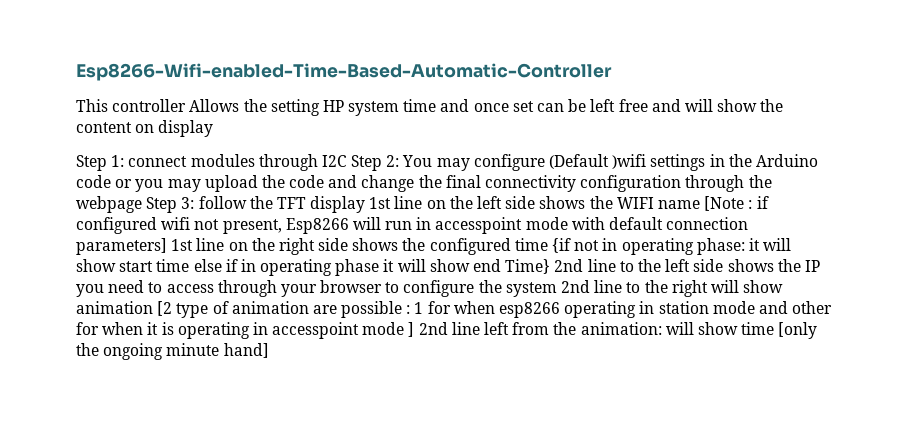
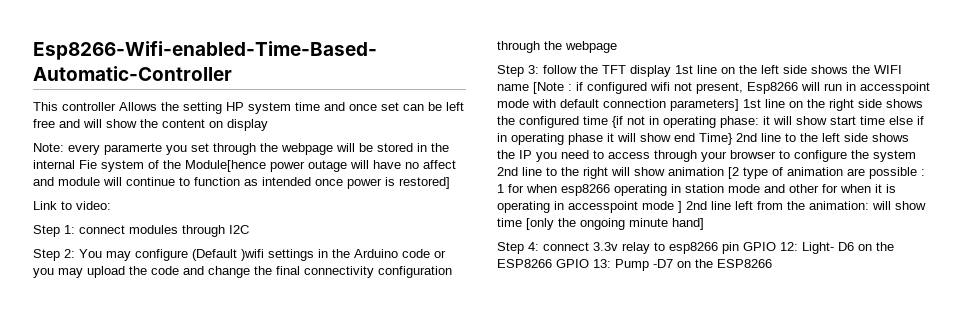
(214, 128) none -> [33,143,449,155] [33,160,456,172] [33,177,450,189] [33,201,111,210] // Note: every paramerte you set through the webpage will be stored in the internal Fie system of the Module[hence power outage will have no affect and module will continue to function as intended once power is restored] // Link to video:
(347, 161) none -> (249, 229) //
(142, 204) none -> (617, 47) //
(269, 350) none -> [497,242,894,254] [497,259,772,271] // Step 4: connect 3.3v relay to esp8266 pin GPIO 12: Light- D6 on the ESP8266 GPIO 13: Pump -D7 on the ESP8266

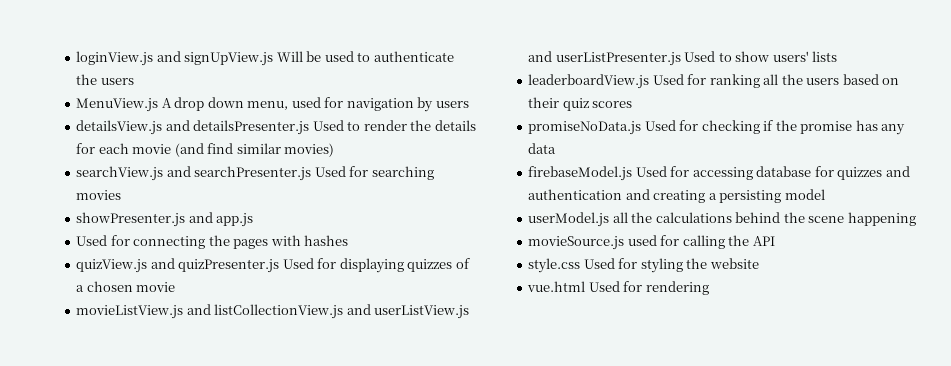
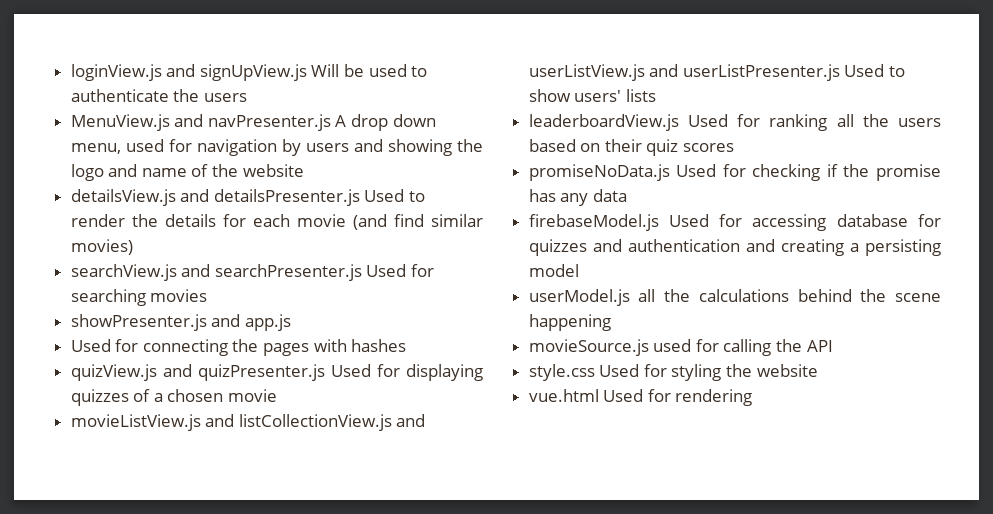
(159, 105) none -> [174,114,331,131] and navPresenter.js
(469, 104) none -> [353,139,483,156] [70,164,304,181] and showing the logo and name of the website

TASK BRIEF ->
Please copy the lines above, starting at the one that holds "(142, 204) none -> (617, 47) //" and stopping after the last line, exactly as they appear and minus the pictures.

TASK RESULT ->
(142, 204) none -> (617, 47) //
(269, 350) none -> [497,242,894,254] [497,259,772,271] // Step 4: connect 3.3v relay to esp8266 pin GPIO 12: Light- D6 on the ESP8266 GPIO 13: Pump -D7 on the ESP8266

(159, 105) none -> [174,114,331,131] and navPresenter.js
(469, 104) none -> [353,139,483,156] [70,164,304,181] and showing the logo and name of the website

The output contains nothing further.